Gagasan Rekonsiliasi Nasional tampaknya bakal sulit terealisir. Pasalnya, berbagai kalangan memiliki prasyarat khusus dalam mencapai rekonsiliasi nasional tersebut. Kelompok LSM dan kalangan intelektual mensyaratkan pengusutan dan pengadilan terhadap para pelaku kejahatan politik dan HAM di masa lalu sebagai syarat untuk tercapainya rekonsiliasi nasional. Sementara di sisi lain, prasayarat yang keras seperti itu malah bisa menjad pemicu terulangnya tindakan represif.
Sastrawan Pramoedya Ananto Toer yang pernah mendekam dalam penjara dan dibuaang ke Pulau Buru di masa Orde Baru menilai rekonsiliasi nasional akan sulit terwujud dan bahkan sebuah omong kosong tanpa mengajukan Soeharto ke pengadilan sebagai orang yang harus bertanggung jawab peristiwa tahun 1965.
“Kasus-kasus kejahatan kemanusiaan yang selama ini terjadi tidak mungkin bisa terungkap tanpa harus terlebih dahulu membongkar kasus kejahatan yang paling terbesar mengawali sebuah kekuasan yang otorioter yaitu rezim Soeharto,” tandas Pramoedya dalam seminar Menemukan Format Rekonsiliasi Nasional di Jakarta akhir pekan lalu.
Pram menilai sejauh ini pemerintahan Megawati tidak melakukan tindakan konkrit dalam menyelesaikan kasus-kasus pelanggaran HAM, termasuk kasus 27 Juli 1996 yang telah mengantar Megawati menjadi presiden RI.
Dengan latar belakang tersebut Pram menegaskan, tak akan kompromi dan tidak akan melakukan rekonsiliasi tanpa adanya proses-proses hukum terlebih dahulu terhadap para pelaku kejahatan kemanusiaan, baik yang terjadi pada tahun 1965 sampai kasus-kasus yang terjadi di jaman reformasi sekarang ini.
Senada dengan Pram, Ketua Dewan Pengurus Komisi Untuk Orang Hilang dan Korban Kekerasan (Kontras), Munir, menyatakan proses rekonsiliasi tidak mungkin bisa terlaksana tanpa adanya proses-proses hukum terlebih dahulu. Dia juga heran terhadap ide rekonsiliasi nasional yang justru muncul dari para korban pelanggaran Ham dan bukan dari para pelaku pelanggaran Ham.

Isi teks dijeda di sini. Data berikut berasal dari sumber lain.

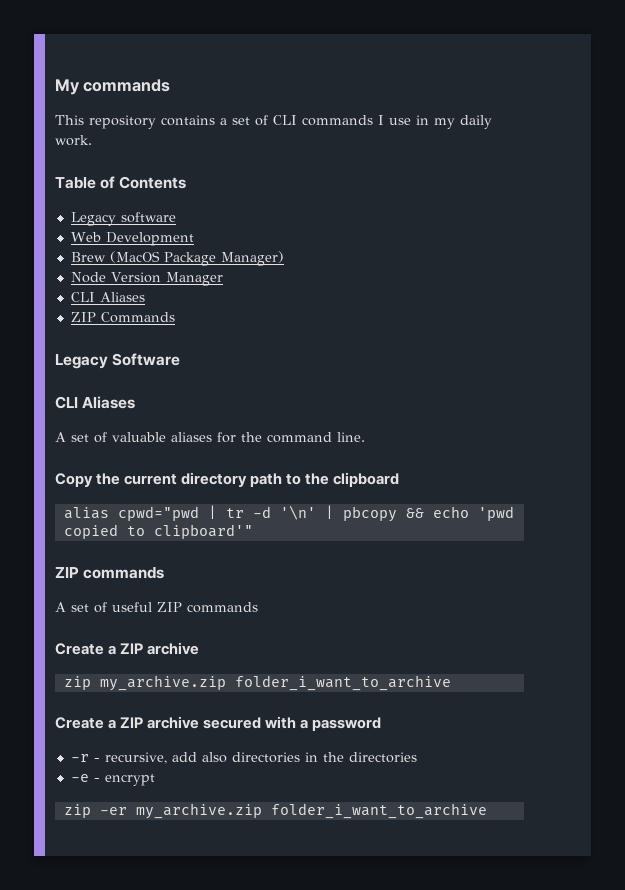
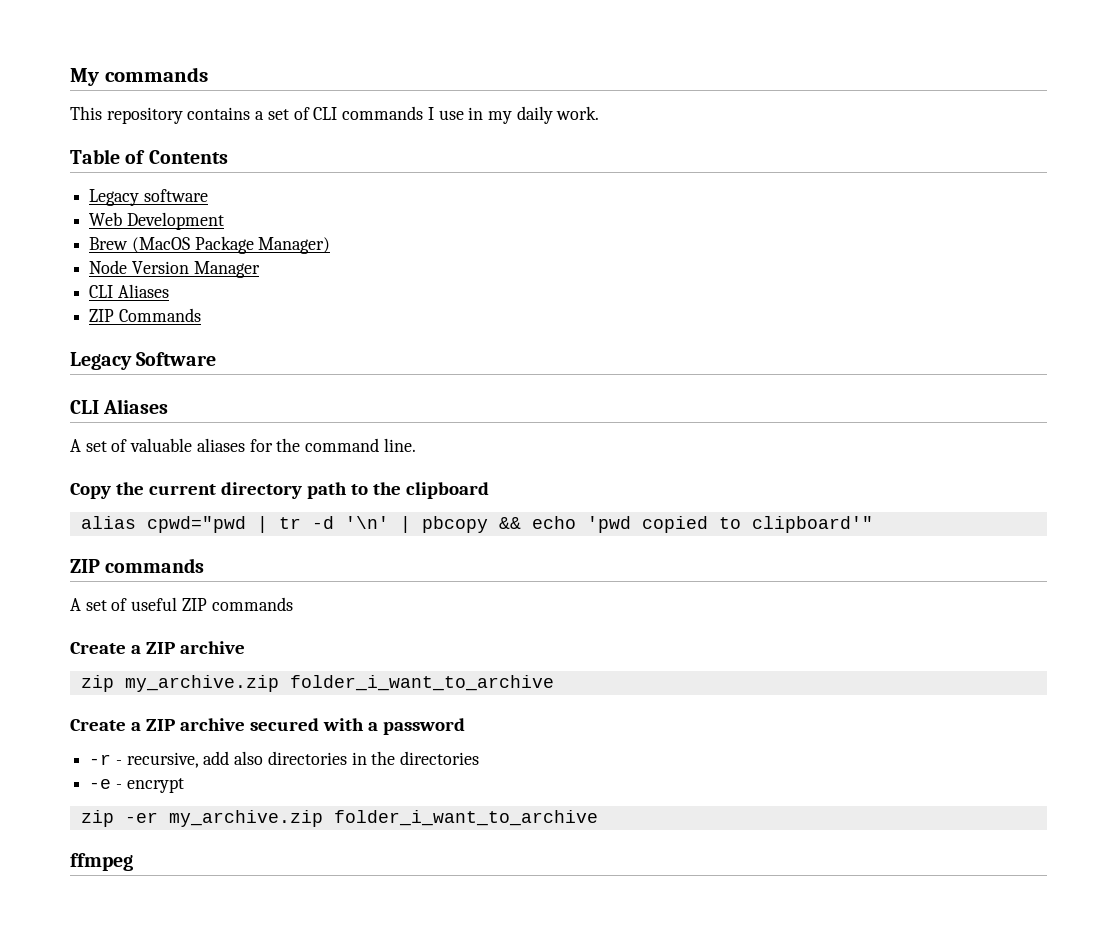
+ ffmpeg

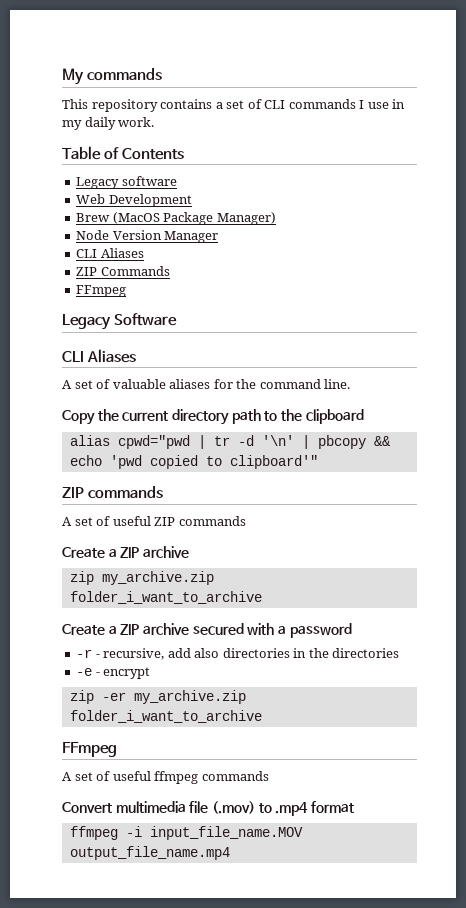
  ZIP Commands
+ FFmpeg
  zip -er my_archive.zip folder_i_want_to_archive
- ffmpeg
+ FFmpeg
+ A set of useful ffmpeg commands
+ Convert multimedia file (.mov) to .mp4 format
+ ffmpeg -i input_file_name.MOV output_file_name.mp4

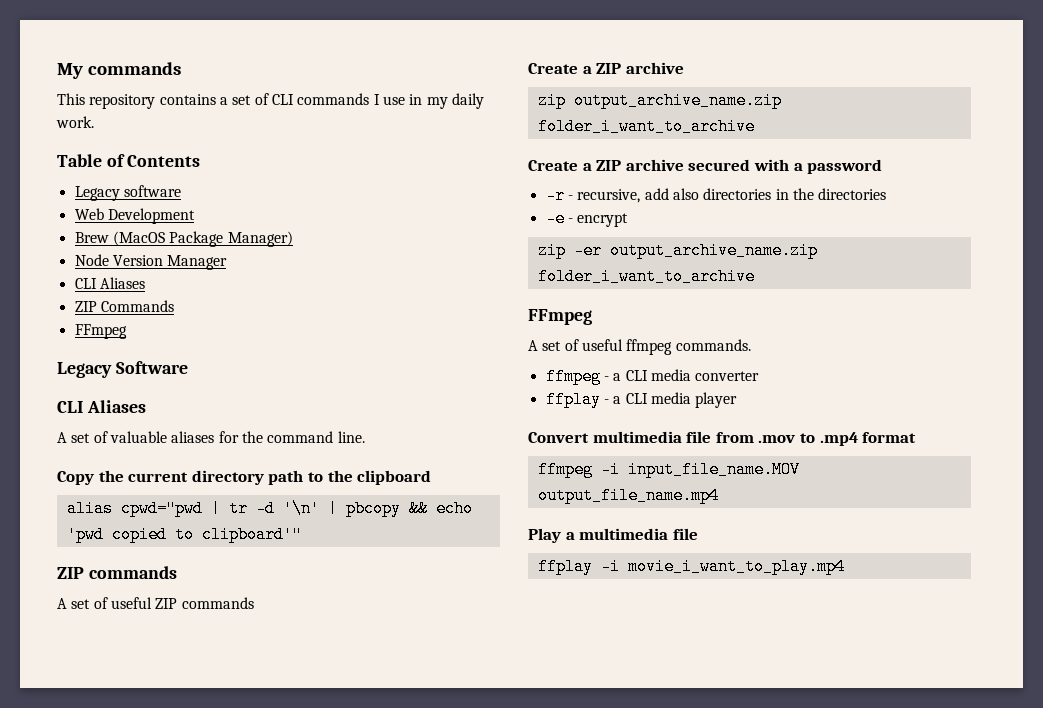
- zip my_archive.zip folder_i_want_to_archive
+ zip output_archive_name.zip folder_i_want_to_archive
- zip -er my_archive.zip folder_i_want_to_archive
+ zip -er output_archive_name.zip folder_i_want_to_archive
- A set of useful ffmpeg commands
+ A set of useful ffmpeg commands.
+ ffmpeg - a CLI media converter
+ ffplay - a CLI media player
- Convert multimedia file (.mov) to .mp4 format
+ Convert multimedia file from .mov to .mp4 format
+ Play a multimedia file
+ ffplay -i movie_i_want_to_play.mp4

“Proses rekonsiliasi tidak mungkin bisa terlaksana tanpa adanya proses-proses hukum terlebih dahulu, terlepas memang sebagian banyak para korban pelanggaran ham tersebut berasal dari tingkatan ekonomi menengah kebawah,” tandasnya dalam seminar itu.

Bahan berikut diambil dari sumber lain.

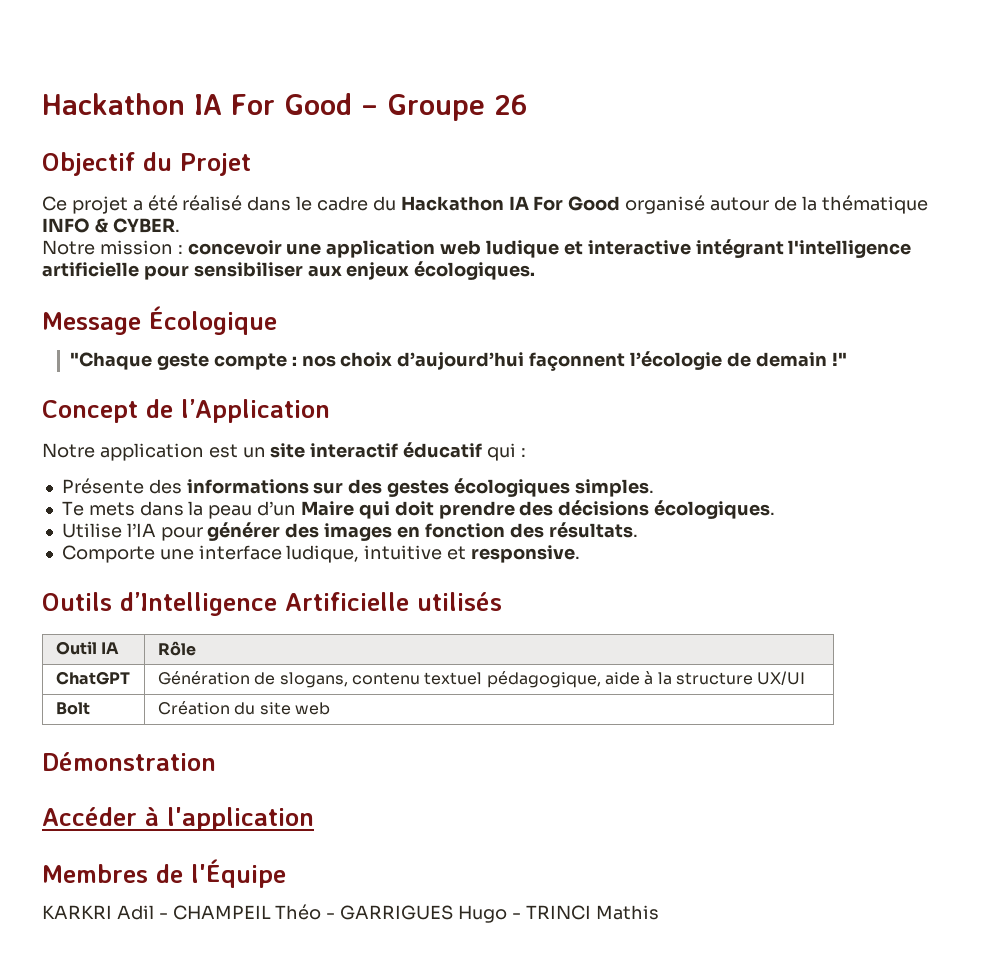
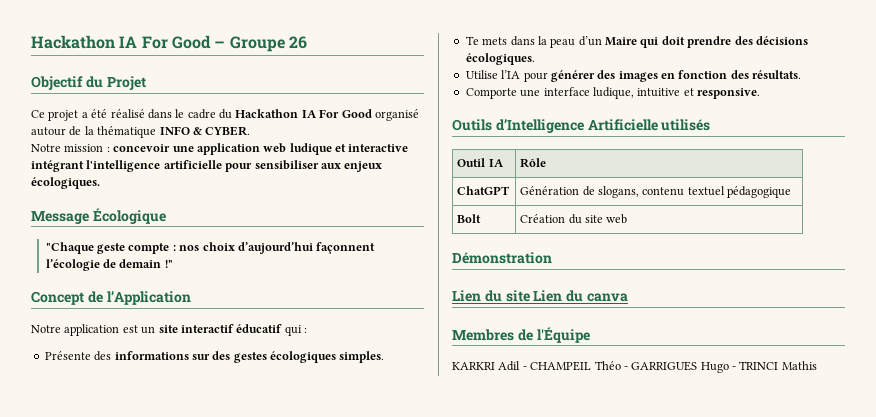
- ChatGPT | Génération de slogans, contenu textuel pédagogique, aide à la structure UX/UI
+ ChatGPT | Génération de slogans, contenu textuel pédagogique
- Accéder à l'application
+ Lien du site Lien du canva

Munir juga mempertanyakan dan menolak gagasan agar pemerintah segera membentuk Komisi Kebenaran dan Rekonsiliasi ( KKR ) yang dajukan oleh Abdul Hakim Garuda Nusantara ketua Komisi Nasional Hak Asasi Manusia
(Komnas HAM ) yang baru terpilih untuk masa periode 2002-2007.
Munir berharap agar kerja Komnas Ham lebih serius untuk menuntaskan kasus-kasus pelanggaran HAM seperti Peristiwa 65, peristiwa Priok, Talang Sari, Aceh Papua, Ambon, peristiwa 27 Juli 1996, Trisakti, Semanggi I dan II dan kasus-kasus pelanggaran Ham lainnya.
Sementara itu, pengamat politik Kusnanto Anggoro justru khawatir jika para pelaku pelanggaran Ham tersebut semakin ditekan justru akan memunculkan silidaritas dari seluruh institusi militer guna melakukan tindakan represif, karena para pelaku pelanggaran Ham tersebut tidak terlepas dari institusi. Akankah rekonsiliasi nasional hanya sebuah impian, tunggu saja?